• Exercise requirements
Count, in the entries below, the lines in which "bold" occurs. Give the number, nothing more.

[Collected data entries]
###
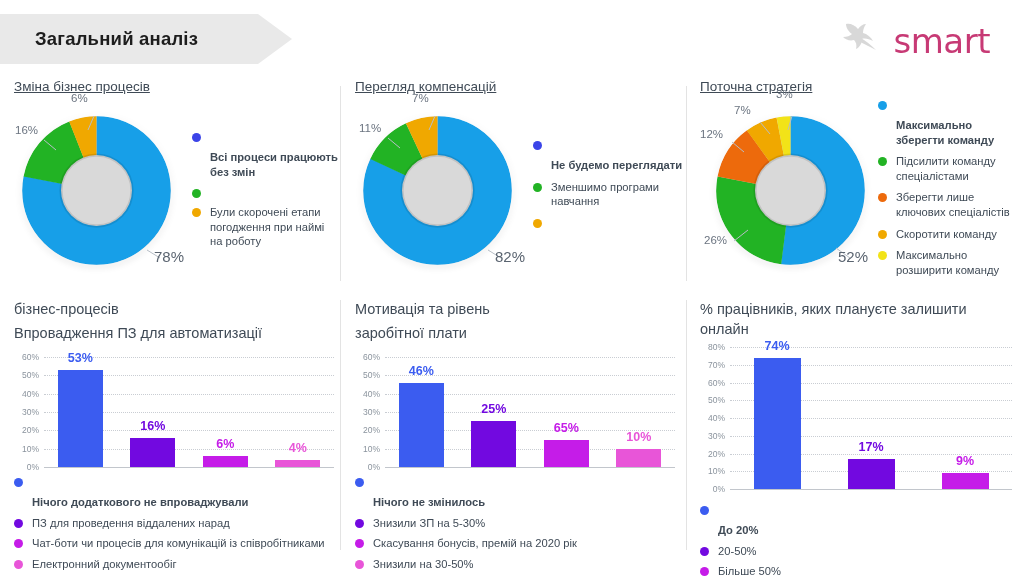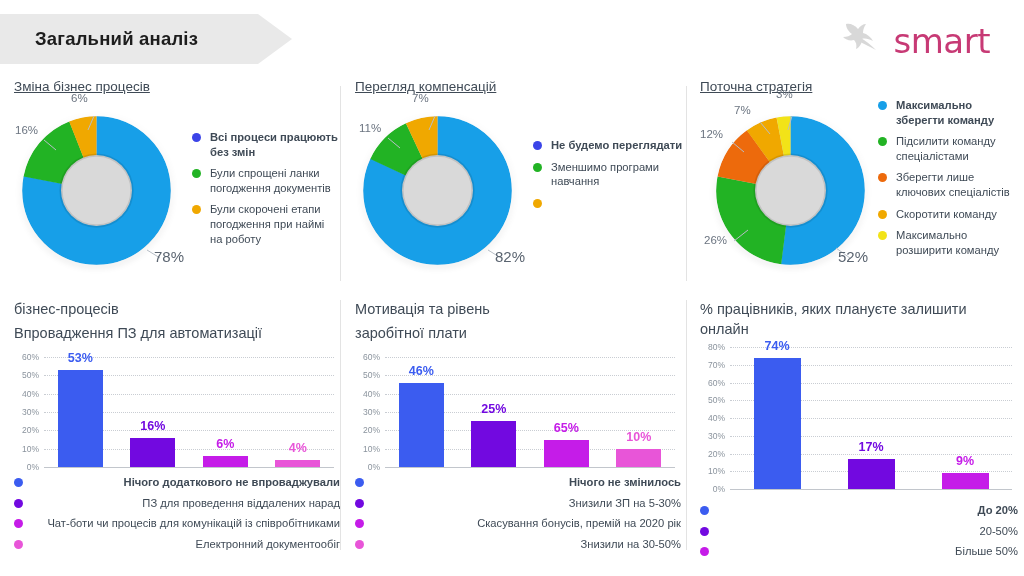--- a/index.html
+++ b/index.html
@@ -54,7 +54,7 @@
   .legend-item{display:flex;align-items:flex-start;margin-bottom:7px;}
   .legend-dot{width:9px;height:9px;border-radius:50%;flex:0 0 9px;margin-top:3px;margin-right:9px;}
   .legend-text{font-size:11.2px;line-height:1.3;color:#3f4a56;}
-  .legend-text.bold{font-weight:bold;}
+  .legend-text.bold{font-weight:bold;margin-top:20px;}
 
   
   .bar-block{position:relative;margin-top:14px;}

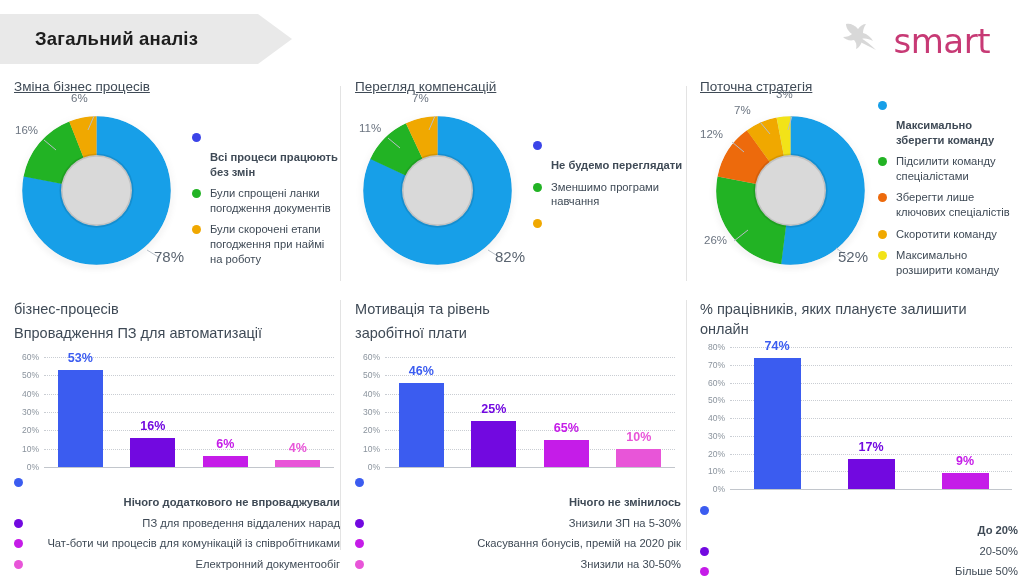--- a/index.html
+++ b/index.html
@@ -124,7 +124,6 @@
       </div>
       <div class="legend-item">
         <span class="legend-dot" style="background:#22B324"></span>
-        <span class="legend-text">Були спрощені ланки погодження документів</span>
       </div>
       <div class="legend-item">
         <span class="legend-dot" style="background:#F0A800"></span>

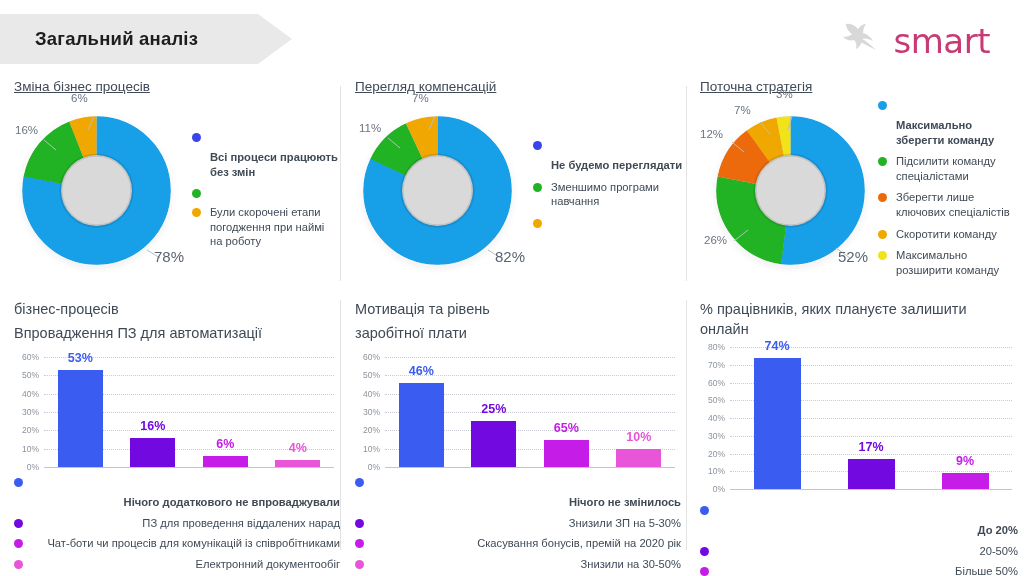--- a/index.html
+++ b/index.html
@@ -66,7 +66,7 @@
   .bar-val{position:absolute;font-size:12.5px;font-weight:bold;white-space:nowrap;transform:translateX(-50%);}
 
   .bar-legend{margin-top:8px;}
-  .bar-legend .legend-item{margin-bottom:6px;justify-content:space-between;}
+  .bar-legend .legend-item{margin-bottom:6px;}
 </style>
 </head>
 <body>

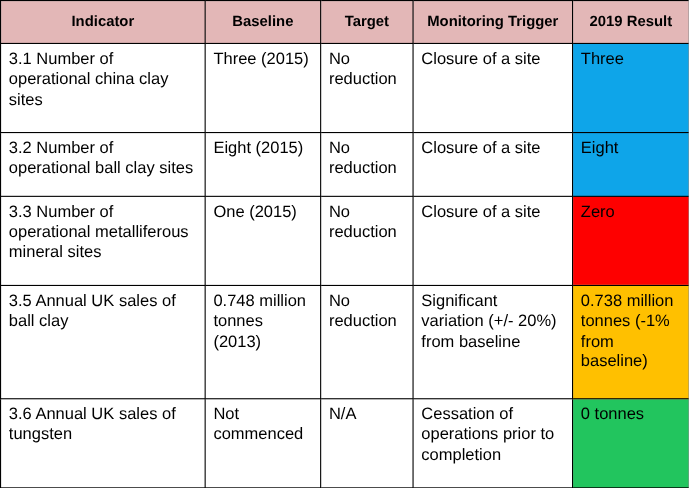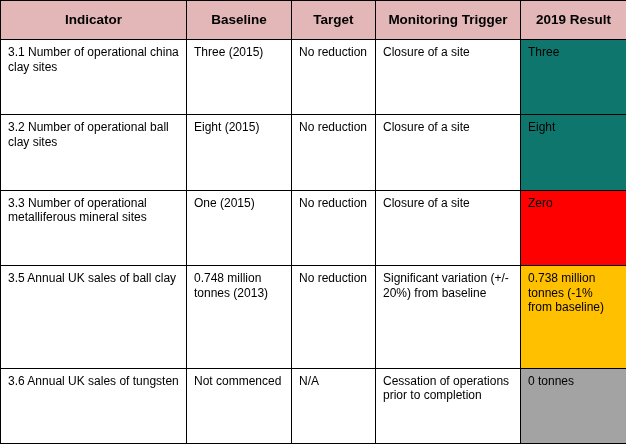--- a/index.html
+++ b/index.html
@@ -35,7 +35,7 @@
     border: 1px solid #000000;
     padding: 5px 7px;
     vertical-align: top;
-    font-size: 12px;
+    font-size: 15px;
     line-height: 1.22;
     color: #000000;
     text-align: left;

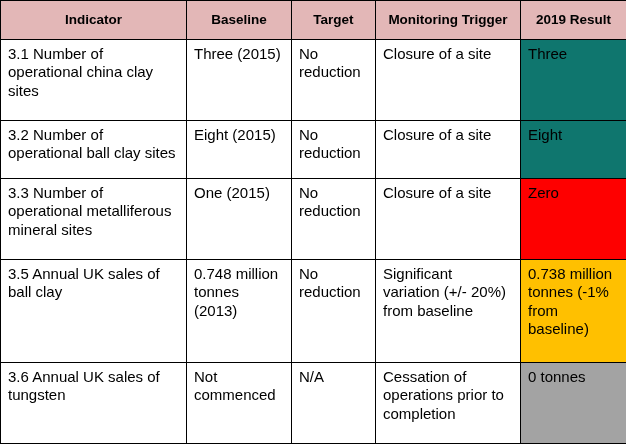--- a/index.html
+++ b/index.html
@@ -55,7 +55,7 @@
     font-size: 12.5px;
   }
   td.res-green {
-    background: #0f766e;
+    background: #0ea5e9;
     color: #000000;
   }
   td.res-red {

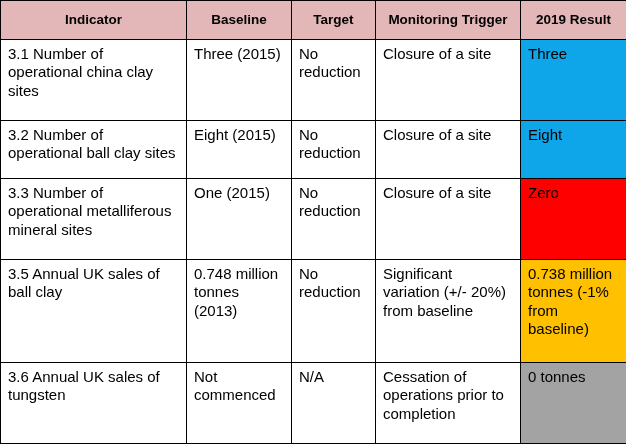--- a/index.html
+++ b/index.html
@@ -68,7 +68,7 @@
     color: #000000;
   }
   td.res-grey {
-    background: #a3a3a3;
+    background: #22c55e;
     color: #000000;
   }
   .nowrap-pre {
###
• Your solution
3